Way Too Early Election Predictions: U.S. Senate
Being the policy wonks that we are (literally eating and breathing politics), we like to maintain a pulse on the upcoming elections and predict who is likely to win in key races. This will be a two-part series, with the first part focusing on key Senate races that will determine whether Republicans maintain control of the chamber in the 117th Congress.
The first state is Alabama, with Senator Doug Jones (D) – won the 2017 special election to replace Senator Jeff Sessions, who left office to serve as President Trump’s Attorney General – currently holding the seat. In 2017, Jones beat Republican candidate Roy Moore, the former Chief Justice of the Supreme Court of Alabama, by less than two percentage points (in a state that President Trump won with 62% of the vote in 2016). Judge Moore was far from a perfect candidate and was narrowly defeated.
In 2020, Senator Jones will face off against the winner of the state’s GOP primary field, which currently includes Sessions (looking to reclaim his old seat), Congressman Bradley Byrne (R-AL1); former Auburn University head football coach Tommy Tuberville; and Judge Roy Moore, who is running again for the seat. As it relates to Sessions – who only recently jumped into the race – it will be interesting to see if he is able to clear the field or if he will fall by the wayside as a result of his falling out with President Trump.
Based on Alabama being a reliably “red” state, my prediction is that as long as the Republican nominee is not Roy Moore, Republicans should be able to pick up this seat. Republicans gain a seat here. TIA has not had too much interaction with Senator Jones.
The next state is Arizona, with Senator Martha McSally (R) currently holding the seat that she was appointed to following the death of Senator John McCain in August 2018; prior to her Senate appointment, McSally served in the House of Representatives for Arizona’s 2nd District. Congresswoman McSally ran for the Senate in 2018 against Congresswoman Krysten Sinema (D), where she lost by roughly 2.5 percentage points. President Trump carried the state with 48% of the vote against former Secretary of State Hillary Clinton receiving 45%. Arizona continues to trend as a “purple” state, and her Democrat opponent will be Mark Kelly, former Astronaut and husband to former Congresswoman Gabby Giffords – who was the victim of an assassination attempt back in 2011. Being a border state, immigration should be a key issue to watch in this race.

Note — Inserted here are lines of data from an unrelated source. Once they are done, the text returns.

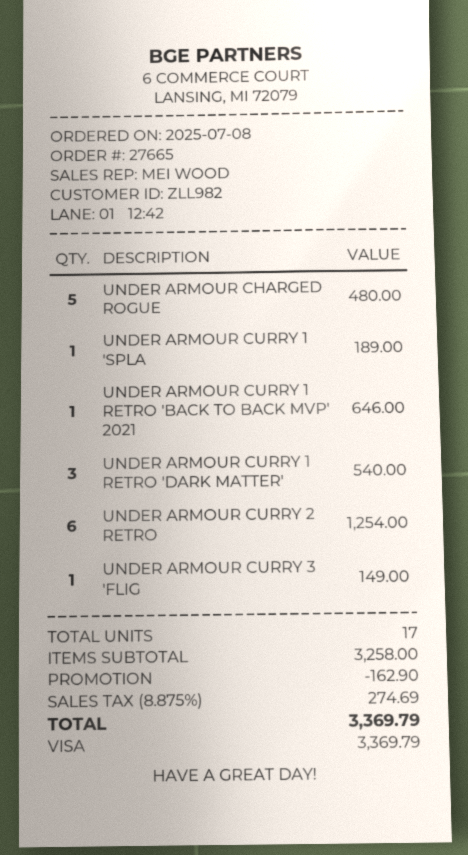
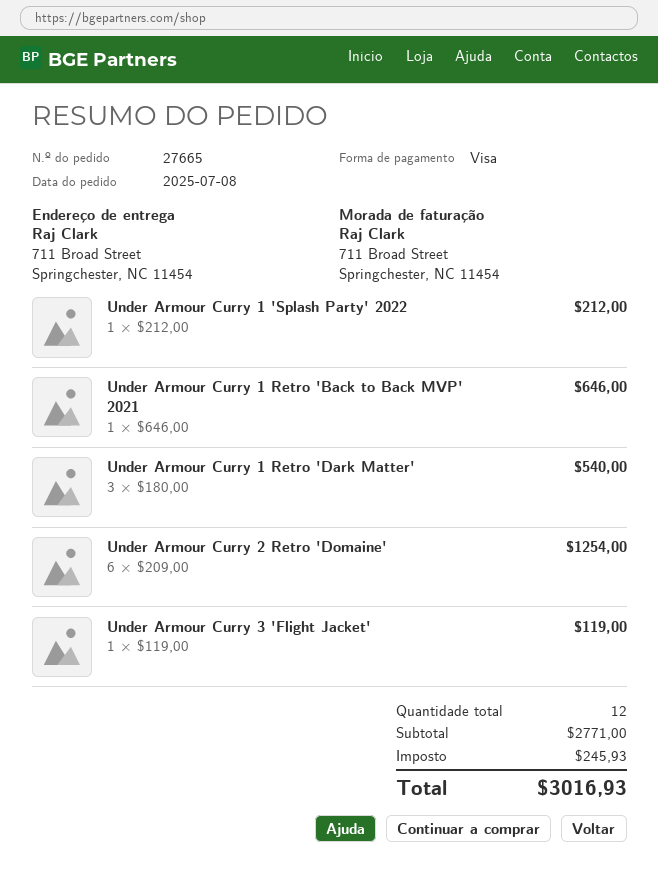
UNDER ARMOUR CHARGED ROGUE: 5 for 480.00 -> none
UNDER ARMOUR CURRY 1 'SPLA: 1 for 189.00 -> 1 for 212.00
UNDER ARMOUR CURRY 3 'FLIG: 1 for 149.00 -> 1 for 119.00
total quantity: 17 -> 12
subtotal: 3258.00 -> 2771.00
discount: 162.90 -> none
tax: 274.69 -> 245.93
total: 3369.79 -> 3016.93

My prediction is Mark Kelly will squeak out a victory over Senator McSally for a variety of reasons, and Democrats gain a seat here. Senator McSally was very helpful to TIA when she was a Member of the House on Homeland Security issues.
The next state is Colorado, with Senator Cory Gardner (R) running as the incumbent. Senator Gardner hopes 2020 shakes out better for him than the Republican Party of late in the state of Colorado. Hillary Clinton won the state by 5 percentage points in 2016 and former Congressman Jared Polis easily won election as the Governor in 2018. There are a number of candidates who have announced to run against Senator Gardner, including former Governor of Colorado John Hickenlooper (D) – who recently dropped out of the Presidential race – and former Colorado Speaker of the House Andrew Romanoff. I think Governor Hickenlooper will ultimately win the nomination and continue the trend of Democrats dominating Colorado by beating Senator Gardner, who by all accounts has been a good Senator, but the political environment doesn’t bode well for him in the state. Democrats gain a seat here. Senator Gardner has been a supporter of TIA and the logistics industry.
The last state we will look at is Maine, with Senator Susan Collins (R) who will likely be facing her toughest challenge yet. Senator Collins does not always toe the Republican line and does – from time to time – break with the party on key votes. She will likely face Sara Gideon, who is the Speaker of the Maine House of Representatives. Senator Collins has been in the Senate since 1997 and won reelection to her fourth term in 2014 with 68% percent of the vote. It will be interesting to see how the voters of Maine will vote based on her vote to support Supreme Court Justice Brett Kavanaugh. I think Senator Collins will get reelected to her fifth term with around 53% of the vote. Republicans maintain a seat her. Senator Collins has been a champion for TIA and the transportation industry on many different issues.
Other states to keep a close eye on include: Georgia, Michigan, New Hampshire, North Carolina, and Texas. I don’t see a lot of upsets here, but I think there will be one that no one expects. . .
In the end, we think Republicans barely maintain control of the Senate and Congress remains divided (spoiler alert for the next issue).